“January, don’t be cold, don’t be angry to me…” so sang Scottish rockers Pilot back in 1975.
Well, January hasn’t changed much. Still cold, still angry.
What to do about it?
Buy a new coat. A big coat. One you could live in if you found yourself stranded on a lonely stretch of motorway.
A good coat is a friend. It comforts, it enfolds and, if you’re lucky, it has jelly beans in its pockets.
I bought a coat back in November when I finally had to face the arrival of winter.
It had been a long time since I’d bought an actual coat – something to protect me below the waist, I mean. Until then, I’d really concentrated on jackets.
Of which I have a multitude. Leather, suede, denim, faux fur, cotton, mixed fibres… you name it, I’ve got a jacket made of it. I even have something in PVC, but you don’t need to know all my secrets.
The only coats I possessed, however, were decorative things. Thin, swishy numbers which look great but fail to keep out a bitter northeasterly wind.
So I invested in a padded parka in metallic khaki.
I put it on and not only does it warm me instantly, but I suddenly ache with style!
Ah, the snuggliness! And oh! The comments!
My fashionable friends are all agog when I tell them it’s from Tesco! £36 on special offer. And it goes all the way to my knees! Zipped side pockets, a faux-fur trimmed, detachable hood and a special little rubber entry point for your headphone lead! I love a rubber entry point.
So many design features at such a low price.
And that’s why, these days, most people have more than one coat. Because clothes are cheap.

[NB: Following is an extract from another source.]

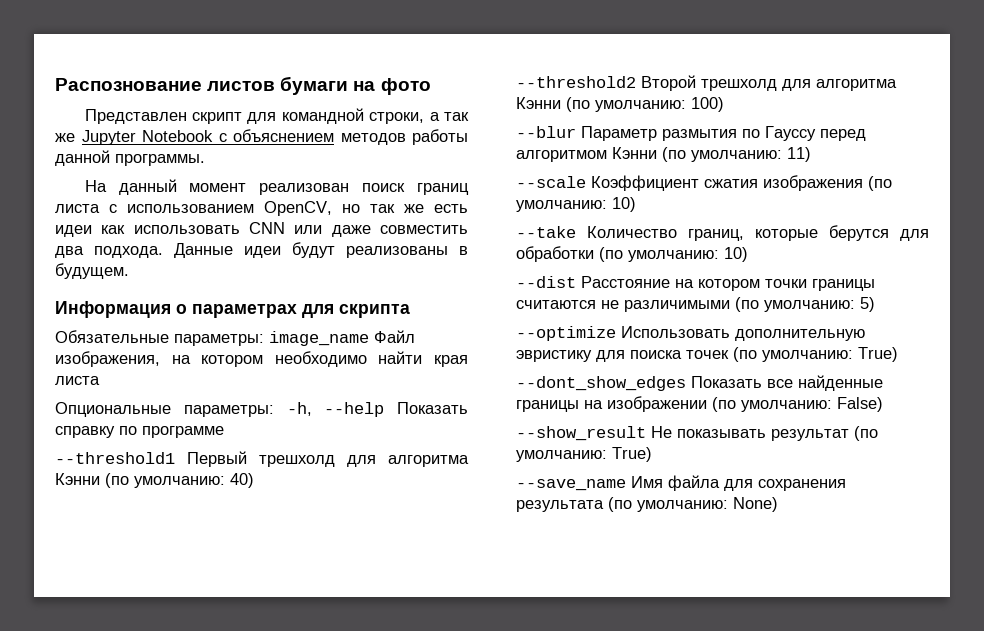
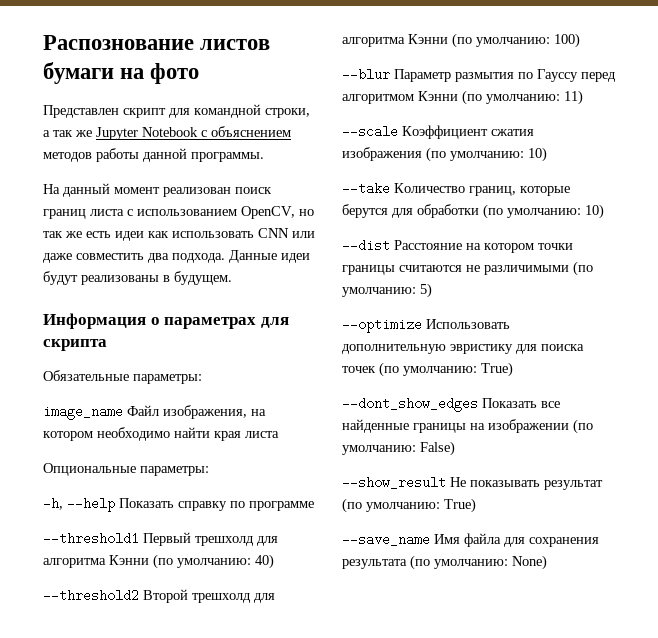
(264, 340) none -> (202, 379) //
(274, 411) none -> (209, 471) //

My children cannot understand how I survived my childhood with just one of everything. Or how anybody did.
I explain that, at the beginning of December every year my mum and dad would take my brother and me up to Dickens and Jones on Regent Street to purchase our winter coats.
They would be heavy, wool coats with linings and they would not be fashionable because fashionable was not a thing children were back then.
If anything, we took our lead from Paddington Bear whose duffle coat had quite a high profile with the under-tens and was at least some kind of incentive to wear the thing.
My dad had one coat the whole time I was growing up. He kept it in the cupboard under the stairs.
It was a heavy, dark, cashmere coat from Cecil Gee circa 1960, bought on Shaftesbury Avenue. I loved the smell of it.
At that time, Dad worked as a marine surveyor and his job took him to dockyards all over the country.
His coat had the faint aroma of the tobacco smoked by the stevedores (he wasn’t a smoker himself), some hints of tar and, so my seven year old self thought, the smell of the saltwater of the sea itself.
In my mind it was how a respectable pirate would smell. One making a court appearance, say.
If ever my dad was away and I wanted to feel near him, I’d hop into the cupboard and inhale deep draughts of coat-infused air.
I don’t think my clothes have the same story to tell my own children.
If they hopped in my wardrobe they might be overwhelmed by the toxic fumes of perfume and hairspray. (I’m a generous user of both.)
And I don’t think any of my coats would stay in their memory.
Their father however, has a coat with history. It’s a Harris tweed coat. A proper coat.
It was bought for his eighteenth birthday and he still wears it. It has those classic leather shank buttons and it weighs a ton.
It has outlasted all the other iconic garments he had when I met him: the Levi 501s, the actorly, black, roll-neck jumper and the (god help us) felt trilby. (His look was very much Terence Stamp meets Inspector Clouseau, but don’t tell him I said that.)
That coat is my friend as much as his. So many times he opened it to let me in when it was cold and I wasn’t wearing enough clothes and the bus/train/tube was delayed.
It’s a very accommodating coat. It’s been through British winters, it’s toured Europe and it’s been thrown on the bed at parties just about everywhere.
I’m not entirely sure one of our children wasn’t conceived under it.
It’s a coat he’ll be handing down. (It seems appropriate.)
And before you ask, there’ll be no sex in my Tesco coat, rubber entry point or not.